薛鉴扑哧笑了声, 手指戳着舒姝的腮帮子:“下次去榻上睡, 看看脸都有睡印子了。”
舒姝眼睛朦胧,下意识伸手摸摸脸:“好像麻了。”
“呆呆的,有趣。”薛鉴拉着人站起,双手捧上她的脸, “带你出京城,好不好?”
“去哪儿?”舒姝睡了这一会儿, 非但没有清醒, 反而脑袋更晕沉。
“你只要跟着就好了。”薛鉴在她的唇角上印了下, 继而加深, 趁着人还在发蒙便得寸进尺。
他喜欢这样,两人之间似乎再没有隔阂, 就是简单在一起。
舒姝试到嘴唇发疼, 别脸避开, 她觉得自己一定是看错了, 因为方才薛鉴的眼底盛着温柔……一定是看错了, 因为头太晕了。
“我家中有事,昨晚才未过来。”
薛鉴看着她,他就知道她没有那么大胆子, 敢不听他的话:“所以现在才来?”
“我恐怕不能久留, 要回家。”舒姝小声道。
薛鉴不说话,他在等, 等她开口让他帮她。方才回来时, 明岚已经对他说了姜晴娘的事, 也不是什么大事,一句话就能摆平。
“接下来,可能都会忙的,等我把家里的事处理好,就过来,好不好?”舒姝问,声音软软的。
“你?”这不是薛鉴意料中的,她不是该开口求他帮忙吗?
姜晴娘伤了人,对方可不是她自己能对付的,真以为自己能摆得平?甚至对着他,连提都不提?
“殿下,你的手腕好了?”舒姝双手抬起男人的手,看着那处伤疤。
兰娇说过,当日金花楼隐藏的刺客。就算这样,那日薛鉴也去见她了,带着伤,用受伤的手给她揉去背上淤青……为什么?自己不过是他的人偶,犯不着至身进险境,他完全可以丢下她的。

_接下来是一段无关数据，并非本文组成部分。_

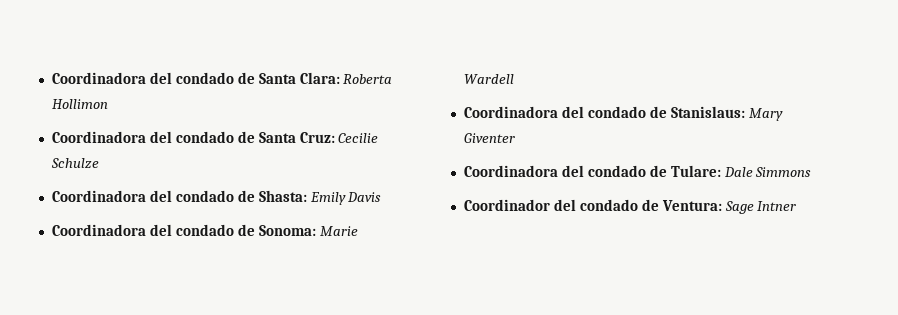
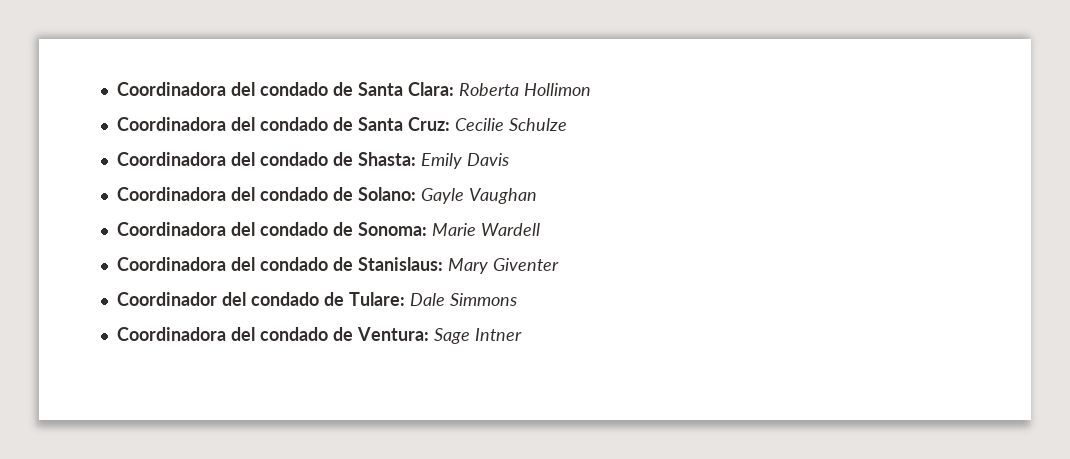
(382, 197) none -> [116,187,537,204] // Coordinadora del condado de Solano: Gayle Vaughan
[463,165,558,177] Coordinadora -> [116,292,217,306] Coordinador
[463,199,550,211] Coordinador -> [116,327,226,341] Coordinadora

一时无语,薛鉴低头看着女子的脸,这又是想让他放她走,而对他做的虚情假意?
洪玉孝说过,强抢来的都是虚情假意,说这样的感情实在没有意思。她也是吗?他现在想起,当初她把自己给他的那晚,两人之间并无情意,她愿意的,而他也只是觉得这件事有趣,便要了她。
他还记得,她强忍着眼泪,轻轻的抽泣。也就是那时候,他知道了,她那样软,怕疼,一只手就能捏死她。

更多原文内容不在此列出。